*What needs to be done*
Your copy should begin at the line containing "-17,7 +17,7 @@" and end at the last line of the records below, matching each line exactly and leaving out pictures.

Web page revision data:

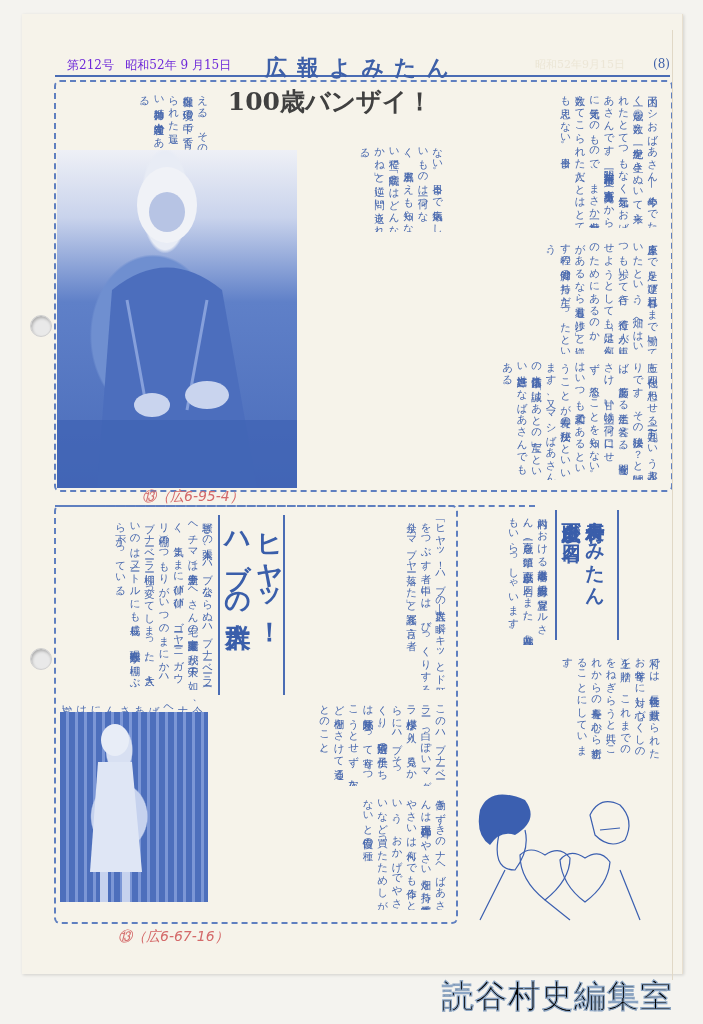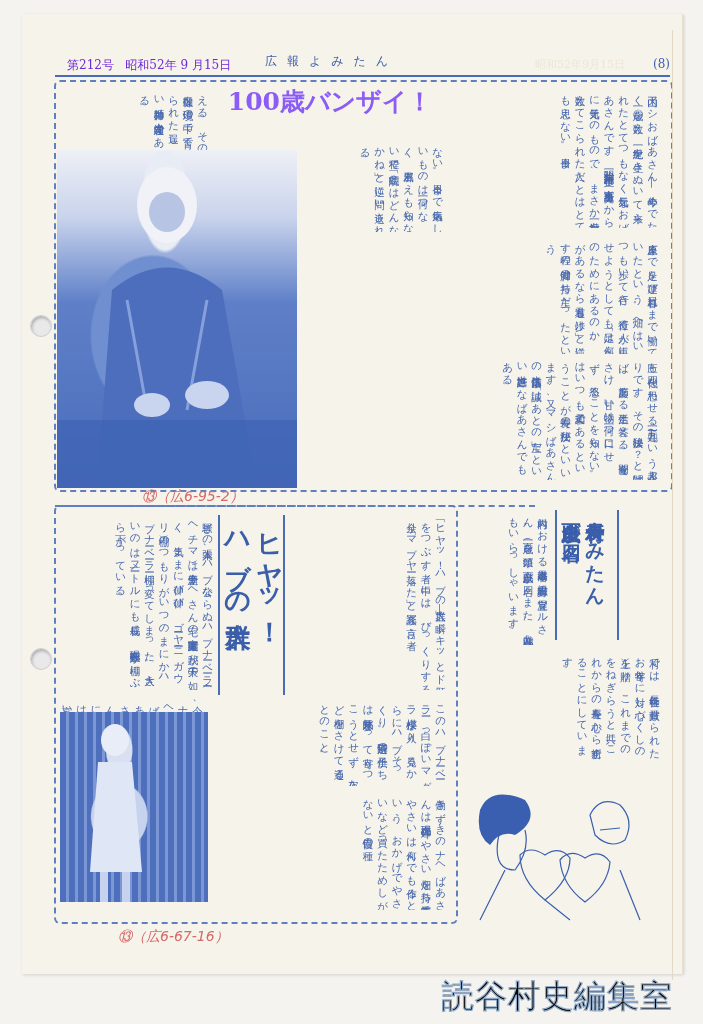--- a/index.html
+++ b/index.html
@@ -11,7 +11,7 @@
           box-shadow: inset 1px 2px 3px rgba(0,0,0,0.25); border:1px solid #cfcfcf; }
   .masthead { position:absolute; left:55px; top:55px; width:615px; height:20px; border-bottom:2px solid #4a6cb4; }
   .mh-left { position:absolute; left:0; top:2px; font-size:12px; color:#6d28d9;margin-left:12px; }
-  .mh-title { position:absolute; left:210px; top:-2px; font-size:12px; letter-spacing:10px; font-weight:normal; color:#3d5fa8; }
+  .mh-title { position:absolute; left:210px; top:-2px; font-size:22px; letter-spacing:10px; font-weight:bold; color:#3d5fa8; }
   .mh-faded { position:absolute; left:480px; top:2px; font-size:11px; color:#ece6d6; }
   .mh-right { position:absolute; right:0; top:2px; font-size:12px; color:#3d5fa8; }
   .frame { position:absolute; border:2px dashed #5f7fc0; border-radius:6px; }

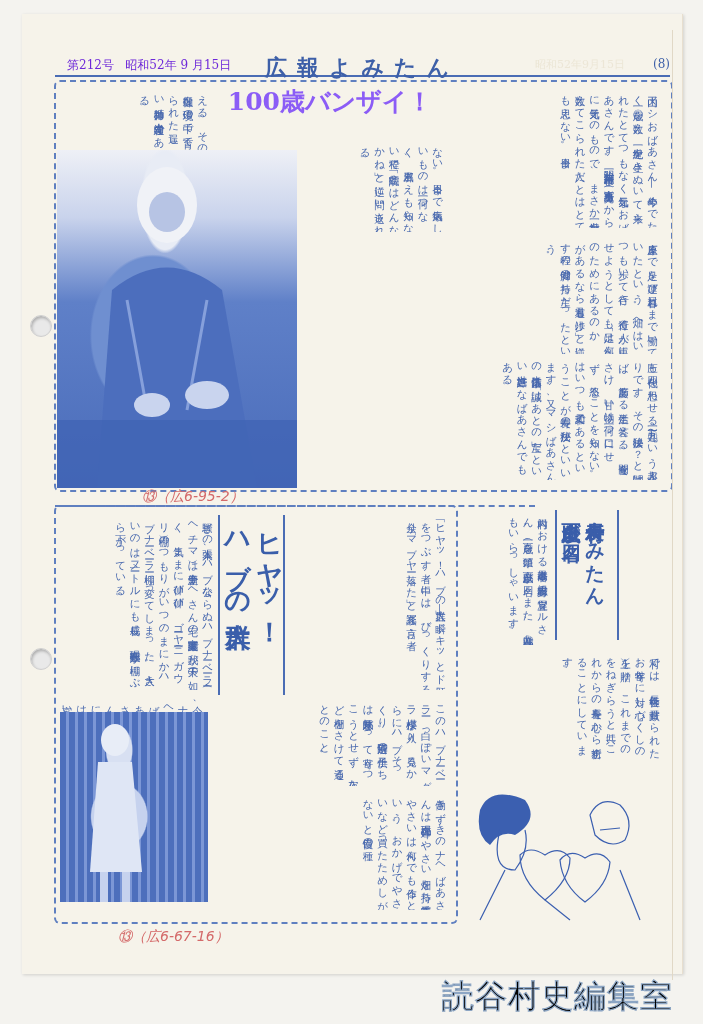--- a/index.html
+++ b/index.html
@@ -17,7 +17,7 @@
   .frame { position:absolute; border:2px dashed #5f7fc0; border-radius:6px; }
   .vcol { position:absolute; writing-mode:vertical-rl; font-size:10.5px; line-height:14.5px; color:#4566ad;
           letter-spacing:0.6px; overflow:hidden; }
-  .headline1 { position:absolute; left:215px; top:88px; width:230px; text-align:center; font-weight:bold; color:#8b5cf6; }
+  .headline1 { position:absolute; left:215px; top:88px; width:230px; text-align:center; font-weight:bold; color:#404040; }
   .headline1 .l1 { font-size:25px; display:block; line-height:28px; }
   .headline1 .l2 { font-size:22px; display:block; line-height:26px; }
   .photo { position:absolute; background:#5a7cc7; overflow:hidden; }

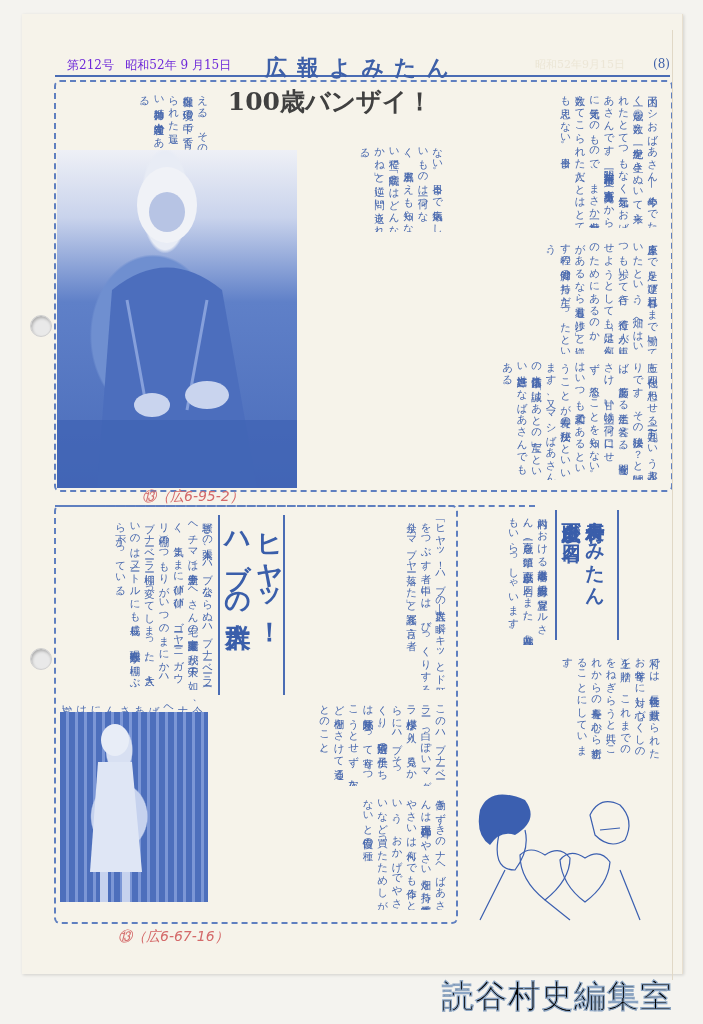--- a/index.html
+++ b/index.html
@@ -85,7 +85,7 @@
   </svg>
 </div>
 
-<div class="red-note" style="left:142px;top:488px;">⑬（広6-95-2）</div>
+<div class="red-note" style="left:142px;top:488px;">⑬（広6-95-4）</div>
 
 <div class="divider-h" style="left:55px;top:505px;width:480px;"></div>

*Answer below*
@@ -17,7 +17,7 @@
   .frame { position:absolute; border:2px dashed #5f7fc0; border-radius:6px; }
   .vcol { position:absolute; writing-mode:vertical-rl; font-size:10.5px; line-height:14.5px; color:#4566ad;
           letter-spacing:0.6px; overflow:hidden; }
-  .headline1 { position:absolute; left:215px; top:88px; width:230px; text-align:center; font-weight:bold; color:#8b5cf6; }
+  .headline1 { position:absolute; left:215px; top:88px; width:230px; text-align:center; font-weight:bold; color:#404040; }
   .headline1 .l1 { font-size:25px; display:block; line-height:28px; }
   .headline1 .l2 { font-size:22px; display:block; line-height:26px; }
   .photo { position:absolute; background:#5a7cc7; overflow:hidden; }

--- a/index.html
+++ b/index.html
@@ -85,7 +85,7 @@
   </svg>
 </div>
 
-<div class="red-note" style="left:142px;top:488px;">⑬（広6-95-2）</div>
+<div class="red-note" style="left:142px;top:488px;">⑬（広6-95-4）</div>
 
 <div class="divider-h" style="left:55px;top:505px;width:480px;"></div>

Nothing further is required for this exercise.